US President Donald Trump fired communications director Anthony Scaramucci at the urging of new White House Chief of Staff John Kelly, a clear sign that the retired Marine general is being empowered to manage what has been an unwieldy West Wing operation.
Kelly demanded Scaramucci's departure after he attacked former White House chief of staff Reince Priebus in a profanity-laced interview last week that quickly became a public symbol of the vicious infighting that has helped define the first months of the Administration.
Trump's willingness to dismiss Scaramucci - whom he hired less than a fortnight ago - was viewed by many in the West Wing as an indication that he is eager to impose order and is giving Kelly the tools to do so.
"General Kelly has the full authority to operate within the White House, and all staff will report to him," said White House press secretary Sarah Huckabee Sanders.
Left unclear is whether Kelly will be able to curb the President's inclination to subvert pecking orders, his tendency to encourage rivalries among his staff and his insistence on managing his own message through social media in ways that have often undermined his aides' planning.
"This is a president that loves feedback and information, and he doesn't like getting it through a chain of command," said Trump friend Christopher Ruddy, the chief executive of Newsmax Media. "I don't think that's going to change."
But Kelly's arrival signals that Trump is putting his confidence in someone he perceives to have the stature and experience to be a forceful leader in a White House characterised by competing power centres.
After swearing in Kelly to his role during an Oval Office ceremony, Trump treated him to the formalities typically reserved for visiting heads of state. As the two sat shoulder to shoulder in armchairs for the benefit of cameras, Trump leaned in and effusively praised Kelly, who previously served as Trump's Homeland Security Secretary.
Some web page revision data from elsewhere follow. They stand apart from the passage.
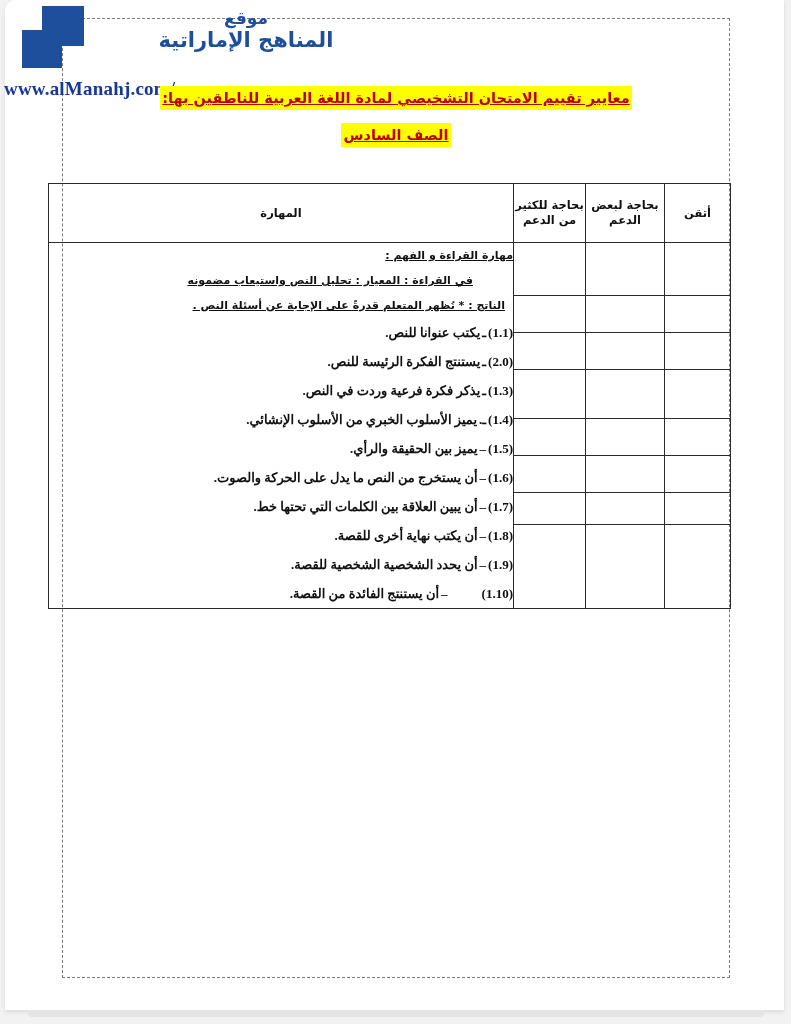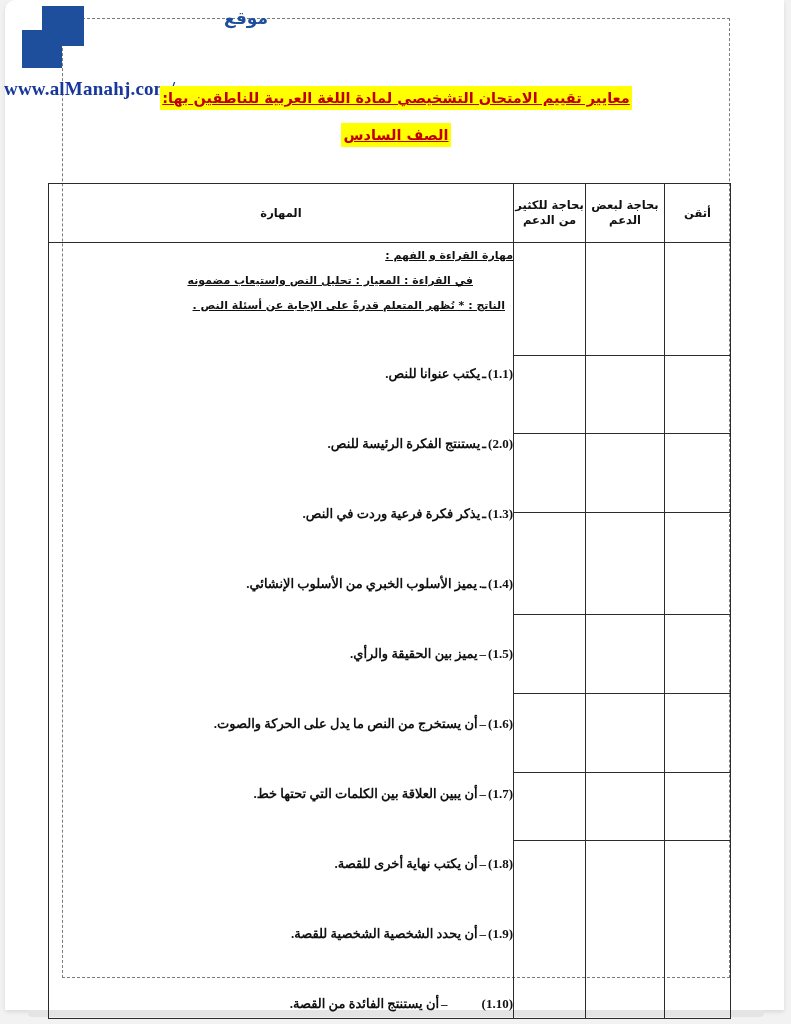--- a/index.html
+++ b/index.html
@@ -221,6 +221,7 @@
     </div>
     <div class="brand-text">
       <div class="brand-line1">موقع</div>
+      <div class="brand-line2">المناهج الإماراتية</div>
     </div>
     <div class="brand-url">www.alManahj.com/ae</div>
   </div>

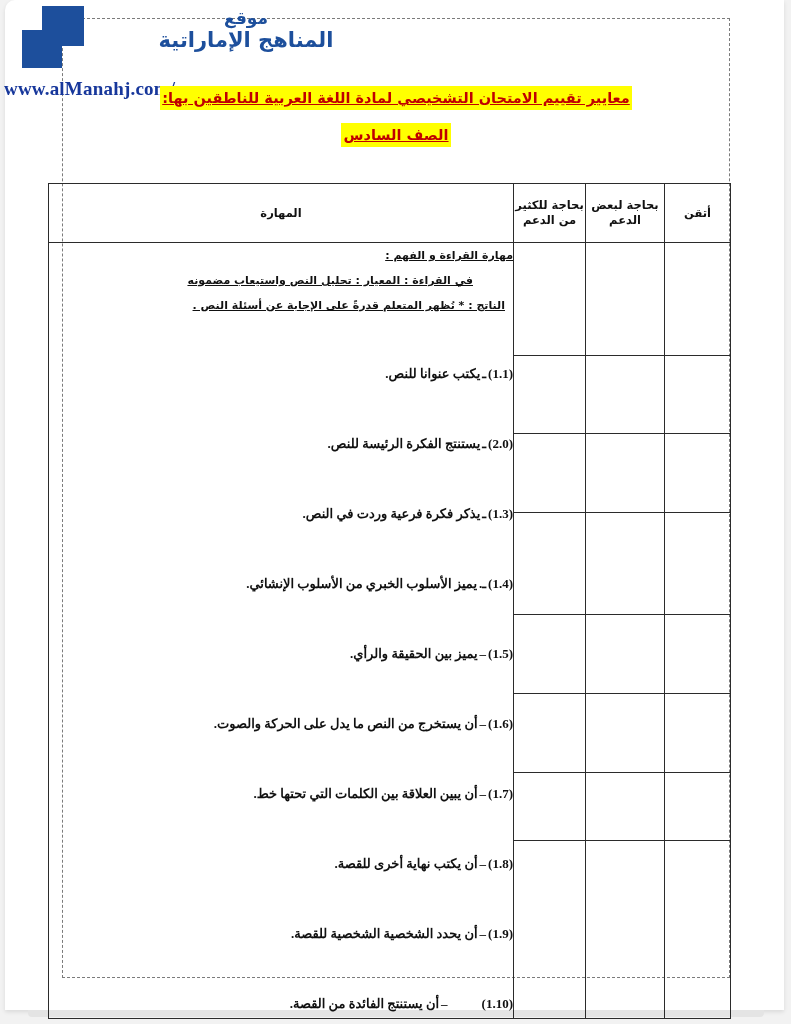--- a/index.html
+++ b/index.html
@@ -200,7 +200,6 @@
     direction: ltr;
     unicode-bidi: embed;
     display: inline-block;
-    margin-top: 41px;
   }
   .skill-item .dash { display: inline-block; padding: 0 2px; }
   .skill-item.last .dash { padding: 0 34px 0 2px; }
He later lavished more praise on him during a Cabinet meeting. "I predict that General Kelly will go down, in terms of the position of chief of staff, one of the greatest ever," the President said. "We all know him, we respect him, admire what he's done."
Priebus was viewed inside the White House as being ineffective and having little control over other top aides, and the President had mused for months about replacing him. In one of the strongest indications that Kelly will have greater authority than his predecessor, Trump's daughter Ivanka Trump and son-in-law and senior adviser Jared Kushner - both of whom advocated for Kelly to be hired - have expressed their willingness to support any structural changes Kelly might make, according to a White House official. Sanders confirmed that they, too, will report to Kelly, as will all other officials.
A Kelly-led senior staff meeting was well received, said people close to the White House who described aides as feeling optimistic that he might create stability in the West Wing.
"He's an adult and a disciplinarian," said Barry Bennett, who was a Trump campaign adviser. "He walks in with respect. I don't think people will go to war with him."
But Kelly is planning to bring at least one senior adviser from Homeland Security with him to the White House. There are signs that these new hires may be met with a chilly reception, two people familiar with the matter said, raising questions about who will hold influence in a White House overloaded with aides competing for influence. The White House has for months been dominated by warring factions.
Trump was eager to move beyond the criticism that his six months in office have been marked by tumult and dysfunction.
As the dust settled on the latest staff turnover, he tweeted: "A great day at the White House!"